### Problem details
A faithful, word-for-word transcription of all the data is what is needed.
======
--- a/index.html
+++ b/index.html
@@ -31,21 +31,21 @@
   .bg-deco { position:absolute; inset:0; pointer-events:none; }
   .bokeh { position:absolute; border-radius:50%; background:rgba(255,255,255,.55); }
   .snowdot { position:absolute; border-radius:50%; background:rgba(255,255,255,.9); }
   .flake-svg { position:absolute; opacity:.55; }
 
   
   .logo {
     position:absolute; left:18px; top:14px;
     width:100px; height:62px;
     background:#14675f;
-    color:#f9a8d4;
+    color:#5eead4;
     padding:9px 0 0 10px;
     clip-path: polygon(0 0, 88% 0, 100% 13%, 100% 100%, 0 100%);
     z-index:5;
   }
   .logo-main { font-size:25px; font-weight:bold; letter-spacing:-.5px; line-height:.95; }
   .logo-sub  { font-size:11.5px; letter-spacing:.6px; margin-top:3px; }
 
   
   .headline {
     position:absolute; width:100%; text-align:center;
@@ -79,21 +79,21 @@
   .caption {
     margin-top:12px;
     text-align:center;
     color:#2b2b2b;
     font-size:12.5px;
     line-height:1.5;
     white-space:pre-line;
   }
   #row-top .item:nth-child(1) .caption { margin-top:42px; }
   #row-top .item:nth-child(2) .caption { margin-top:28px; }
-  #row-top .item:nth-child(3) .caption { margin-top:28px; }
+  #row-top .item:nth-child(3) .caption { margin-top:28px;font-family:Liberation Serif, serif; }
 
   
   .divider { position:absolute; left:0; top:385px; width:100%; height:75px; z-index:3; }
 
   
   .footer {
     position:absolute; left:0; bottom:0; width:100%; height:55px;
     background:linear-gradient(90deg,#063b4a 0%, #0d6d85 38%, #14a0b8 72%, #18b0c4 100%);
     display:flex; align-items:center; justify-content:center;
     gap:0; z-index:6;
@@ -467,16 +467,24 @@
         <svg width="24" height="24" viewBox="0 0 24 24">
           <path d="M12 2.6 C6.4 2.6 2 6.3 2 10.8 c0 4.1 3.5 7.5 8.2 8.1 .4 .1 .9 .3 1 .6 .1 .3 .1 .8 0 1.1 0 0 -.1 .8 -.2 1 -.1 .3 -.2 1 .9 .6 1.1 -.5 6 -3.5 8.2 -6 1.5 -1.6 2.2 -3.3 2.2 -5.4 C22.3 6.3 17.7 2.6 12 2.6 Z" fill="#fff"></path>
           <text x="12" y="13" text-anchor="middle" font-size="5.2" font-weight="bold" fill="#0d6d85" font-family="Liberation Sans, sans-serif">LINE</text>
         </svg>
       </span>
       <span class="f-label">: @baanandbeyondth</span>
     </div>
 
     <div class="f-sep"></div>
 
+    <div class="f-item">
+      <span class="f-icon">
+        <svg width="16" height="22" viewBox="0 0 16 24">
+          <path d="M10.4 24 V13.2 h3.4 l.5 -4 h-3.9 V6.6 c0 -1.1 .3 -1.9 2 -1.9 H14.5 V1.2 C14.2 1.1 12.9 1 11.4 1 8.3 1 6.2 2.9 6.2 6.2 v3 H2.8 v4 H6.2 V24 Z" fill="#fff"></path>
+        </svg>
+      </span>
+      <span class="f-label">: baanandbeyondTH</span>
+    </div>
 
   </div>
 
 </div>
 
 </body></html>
======
### Completed task
--- a/index.html
+++ b/index.html
@@ -31,21 +31,21 @@
   .bg-deco { position:absolute; inset:0; pointer-events:none; }
   .bokeh { position:absolute; border-radius:50%; background:rgba(255,255,255,.55); }
   .snowdot { position:absolute; border-radius:50%; background:rgba(255,255,255,.9); }
   .flake-svg { position:absolute; opacity:.55; }
 
   
   .logo {
     position:absolute; left:18px; top:14px;
     width:100px; height:62px;
     background:#14675f;
-    color:#f9a8d4;
+    color:#5eead4;
     padding:9px 0 0 10px;
     clip-path: polygon(0 0, 88% 0, 100% 13%, 100% 100%, 0 100%);
     z-index:5;
   }
   .logo-main { font-size:25px; font-weight:bold; letter-spacing:-.5px; line-height:.95; }
   .logo-sub  { font-size:11.5px; letter-spacing:.6px; margin-top:3px; }
 
   
   .headline {
     position:absolute; width:100%; text-align:center;
@@ -79,21 +79,21 @@
   .caption {
     margin-top:12px;
     text-align:center;
     color:#2b2b2b;
     font-size:12.5px;
     line-height:1.5;
     white-space:pre-line;
   }
   #row-top .item:nth-child(1) .caption { margin-top:42px; }
   #row-top .item:nth-child(2) .caption { margin-top:28px; }
-  #row-top .item:nth-child(3) .caption { margin-top:28px; }
+  #row-top .item:nth-child(3) .caption { margin-top:28px;font-family:Liberation Serif, serif; }
 
   
   .divider { position:absolute; left:0; top:385px; width:100%; height:75px; z-index:3; }
 
   
   .footer {
     position:absolute; left:0; bottom:0; width:100%; height:55px;
     background:linear-gradient(90deg,#063b4a 0%, #0d6d85 38%, #14a0b8 72%, #18b0c4 100%);
     display:flex; align-items:center; justify-content:center;
     gap:0; z-index:6;
@@ -467,16 +467,24 @@
         <svg width="24" height="24" viewBox="0 0 24 24">
           <path d="M12 2.6 C6.4 2.6 2 6.3 2 10.8 c0 4.1 3.5 7.5 8.2 8.1 .4 .1 .9 .3 1 .6 .1 .3 .1 .8 0 1.1 0 0 -.1 .8 -.2 1 -.1 .3 -.2 1 .9 .6 1.1 -.5 6 -3.5 8.2 -6 1.5 -1.6 2.2 -3.3 2.2 -5.4 C22.3 6.3 17.7 2.6 12 2.6 Z" fill="#fff"></path>
           <text x="12" y="13" text-anchor="middle" font-size="5.2" font-weight="bold" fill="#0d6d85" font-family="Liberation Sans, sans-serif">LINE</text>
         </svg>
       </span>
       <span class="f-label">: @baanandbeyondth</span>
     </div>
 
     <div class="f-sep"></div>
 
+    <div class="f-item">
+      <span class="f-icon">
+        <svg width="16" height="22" viewBox="0 0 16 24">
+          <path d="M10.4 24 V13.2 h3.4 l.5 -4 h-3.9 V6.6 c0 -1.1 .3 -1.9 2 -1.9 H14.5 V1.2 C14.2 1.1 12.9 1 11.4 1 8.3 1 6.2 2.9 6.2 6.2 v3 H2.8 v4 H6.2 V24 Z" fill="#fff"></path>
+        </svg>
+      </span>
+      <span class="f-label">: baanandbeyondTH</span>
+    </div>
 
   </div>
 
 </div>
 
 </body></html>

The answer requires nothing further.